Mud Springs Road will be constructed in two phases. Phase one will be from the end of the exiting Mud Springs Road just north of Frontier Elementary School to Granite Dells Road.

This phase will also include the intersection with Granite Dells Road. Phase two will be from Granite Dells Road to Highway 260. This phase will also include traffic control at Highway 260.

The improvements will consist of curb and gutter on each side, one traffic lane in each direction, a bike lane in each direction and a sidewalk on one side. Drainage improvements will also be included within the right of way. A center turn lane will be included at the intersection with Highway 260.

The current design is using a roundabout at the intersection of Mud Springs Road and Granite Dells Road. The roundabout will be designed to accommodate large vehicles such as buses that will use this route.

It is anticipated that construction will begin on phase one by May 2007.

Anyone interested in providing input on this project may contact LaRon Garrett, Town of Payson, 303 N. Beeline Highway, Payson 85541, or call (928) 474-5242 ext. 283 by Dec. 14, 2006.

Editor's note: The article "Road improvement priorities driven by money, usage," in the Nov. 3 Payson Roundup, contained several errors.
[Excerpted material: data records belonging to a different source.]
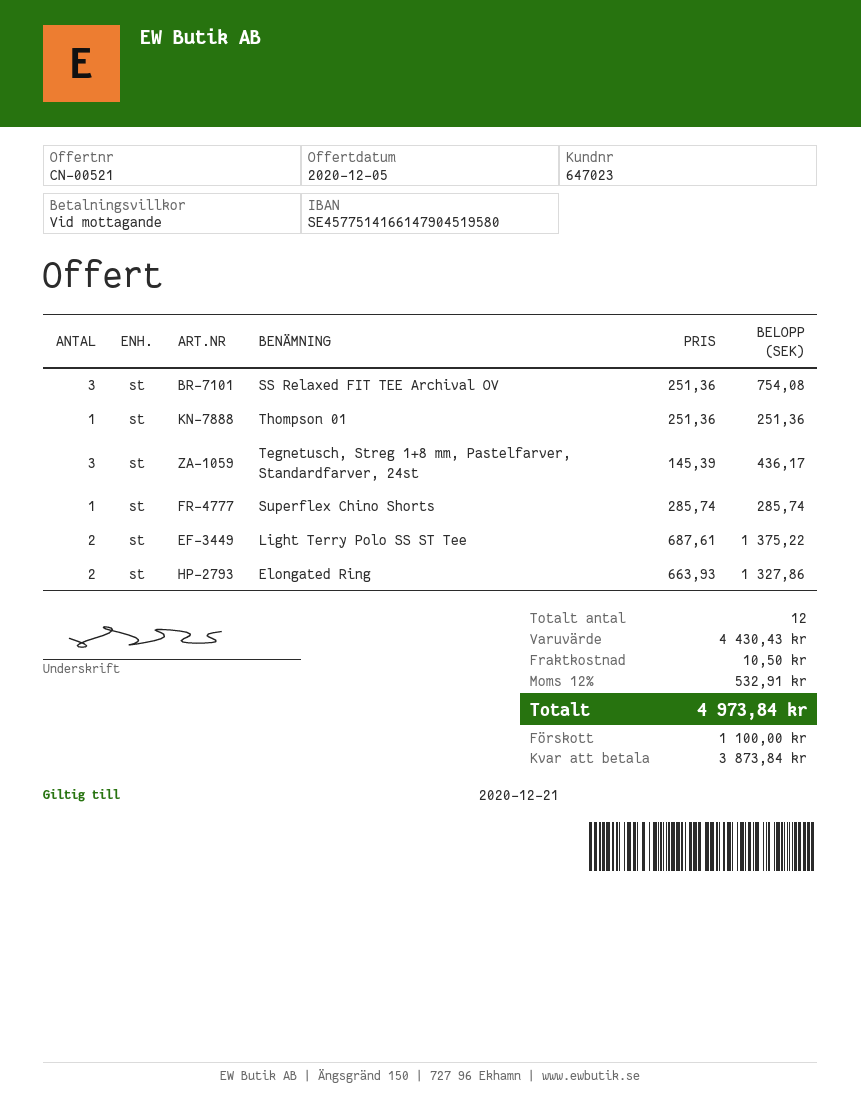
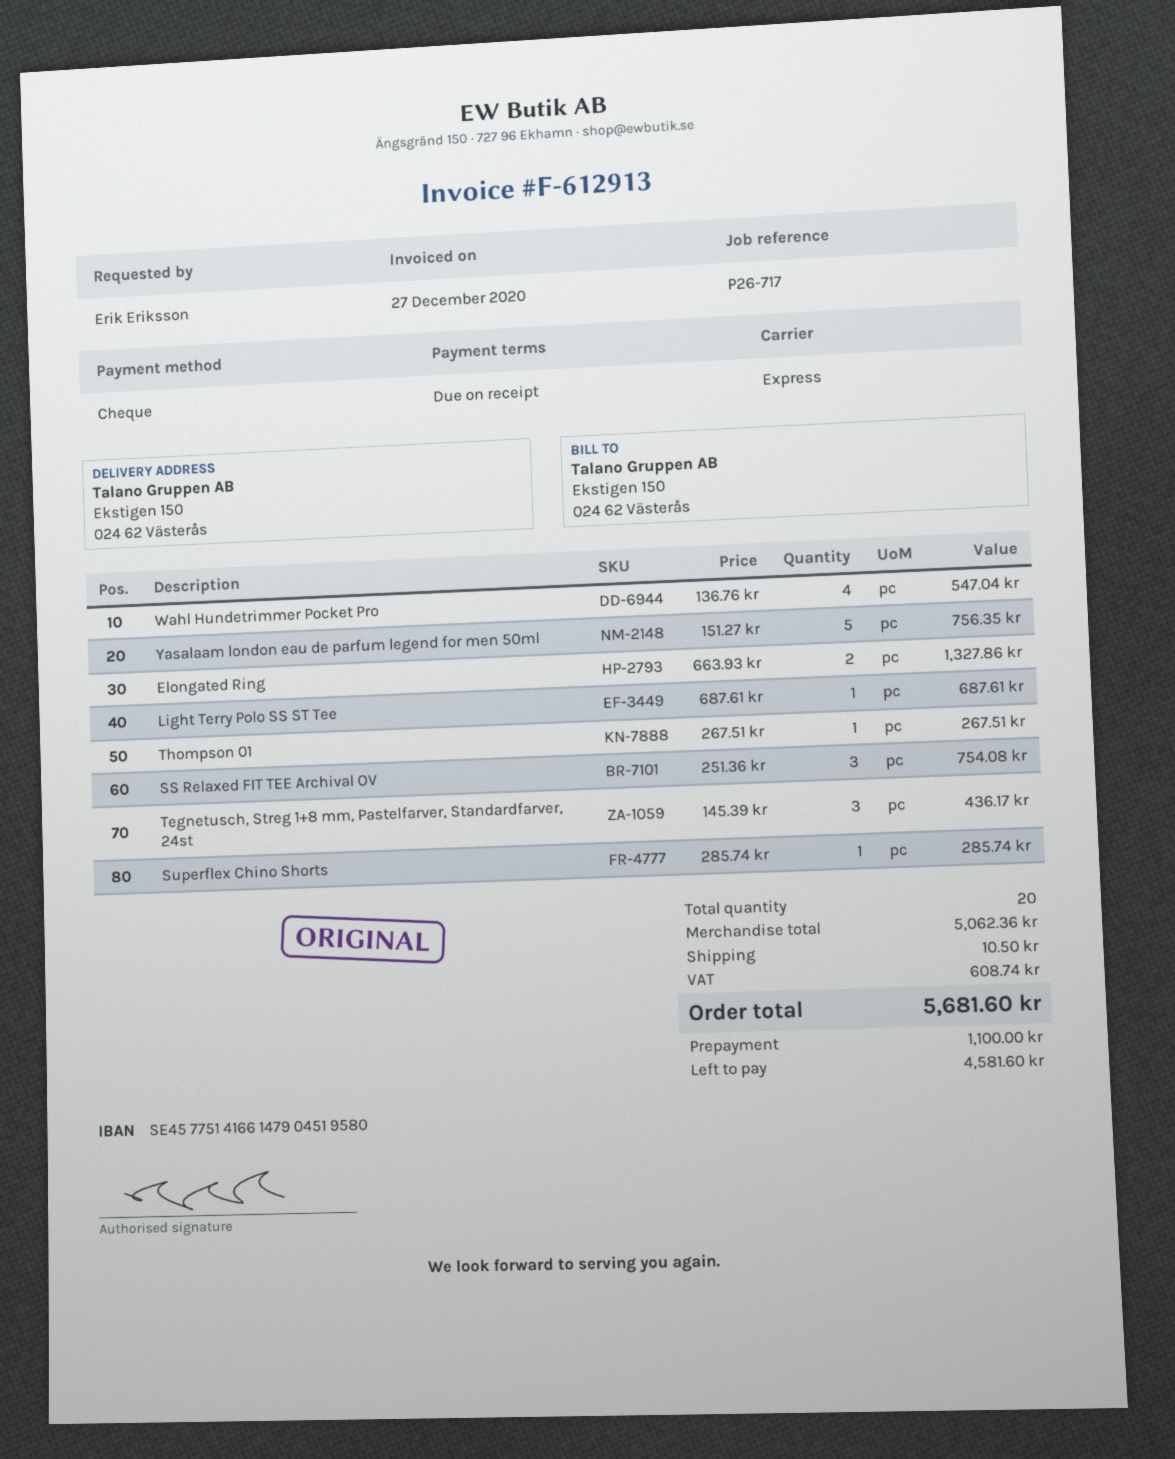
Thompson 01: 1 x 251.36 = 251.36 -> 1 x 267.51 = 267.51
Light Terry Polo SS ST Tee: 2 x 687.61 = 1375.22 -> 1 x 687.61 = 687.61
Wahl Hundetrimmer Pocket Pro: none -> 4 x 136.76 = 547.04
Yasalaam london eau de parfum legend for men 50ml: none -> 5 x 151.27 = 756.35
total quantity: 12 -> 20
subtotal: 4430.43 -> 5062.36
tax: 532.91 -> 608.74
total: 4973.84 -> 5681.60
balance: 3873.84 -> 4581.60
In correction, the town plans improvements on Mud Springs Road from Frontier Elementary School to Granite Dells Road.

The design for phase 1 of the Mud Springs Road project is now in progress.

Also, the Town currently has a pavement maintenance schedule to "apply a slurry seal pavement preservation surface coat" to all Town roads every seven years.

The slurry seal is a much lower quality that a repavement but does apply a new wearing surface and extends the life of the existing pavement.